[Start of Attachment]

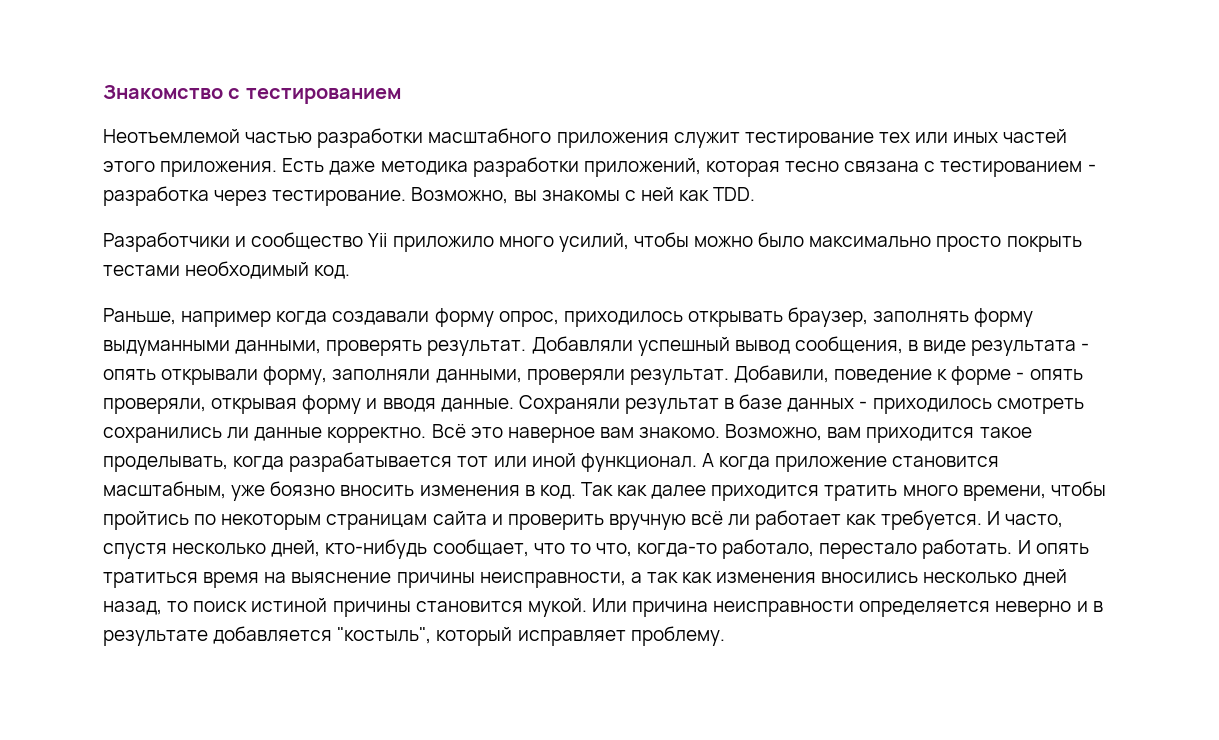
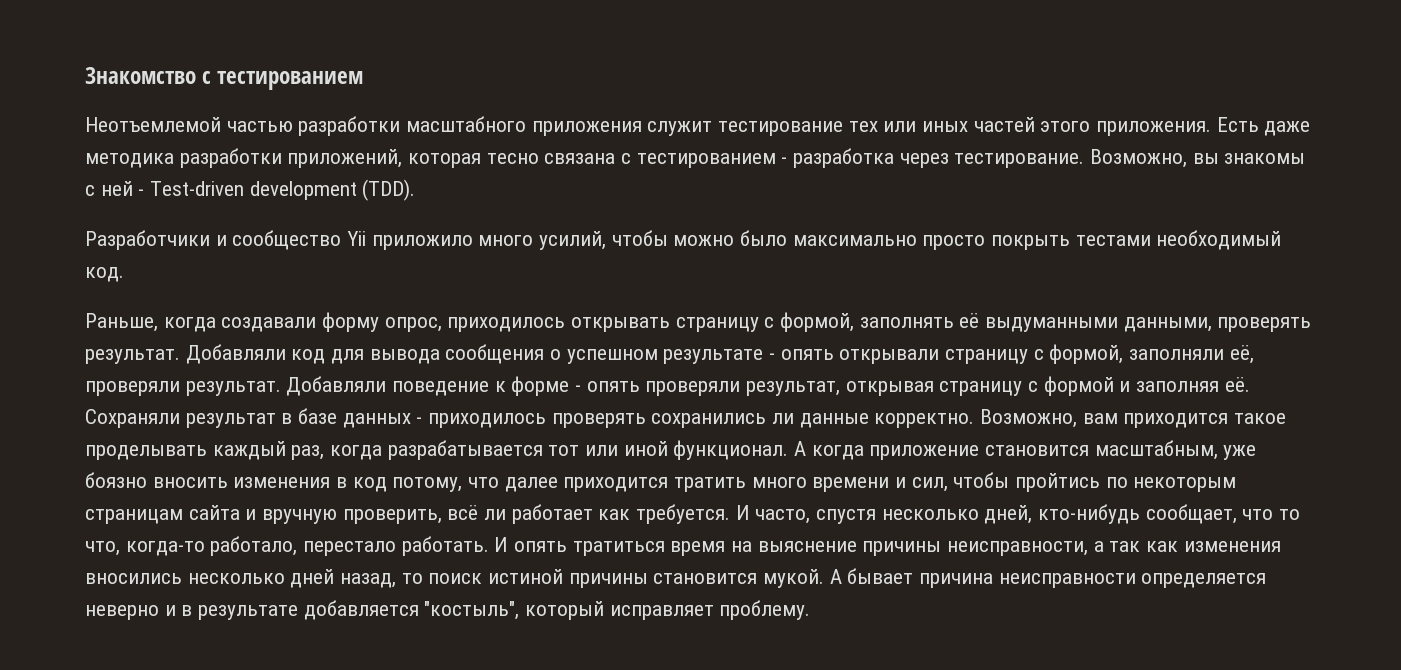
[679,187,756,201] как TDD. -> [138,179,416,201] - Test-driven development (TDD).
[181,311,272,327] например -> (158, 322) none
[788,307,1034,327] браузер, заполнять форму -> [675,312,980,332] страницу с формой, заполнять её
[637,336,1090,356] [103,366,522,385] успешный вывод сообщения, в виде результата - опять открывали форму, заполняли данными, -> [291,344,1254,364] код для вывода сообщения о успешном результате - опять открывали страницу с формой, заполняли её,
[733,365,829,383] Добавили, -> [286,376,387,396] Добавляли
[103,395,514,414] проверяли, открывая форму и вводя данные. -> [645,376,1250,396] проверяли результат, открывая страницу с формой и заполняя её.
[996,398,1084,414] смотреть -> [551,413,646,428] проверять
[431,424,721,443] Всё это наверное вам знакомо. -> (975, 420) none
[103,456,228,472] проделывать, -> [85,441,325,460] проделывать каждый раз,
[539,482,648,499] код. Так как -> [352,477,500,492] код потому, что
[962,485,1046,501] времени, -> [812,477,948,492] времени и сил,
[507,514,686,530] проверить вручную -> [262,509,442,524] вручную проверить,
[591,598,627,613] Или -> [829,568,914,584] А бывает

[End of Attachment]

▶ _PROBLEM DESCRIPTION_
Nothing but the lines from the one with "[962,485,1046,501] времени, ->" through the final line of the data belongs in the answer, and they must match exactly.

▶ _TASK ANSWER_
[962,485,1046,501] времени, -> [812,477,948,492] времени и сил,
[507,514,686,530] проверить вручную -> [262,509,442,524] вручную проверить,
[591,598,627,613] Или -> [829,568,914,584] А бывает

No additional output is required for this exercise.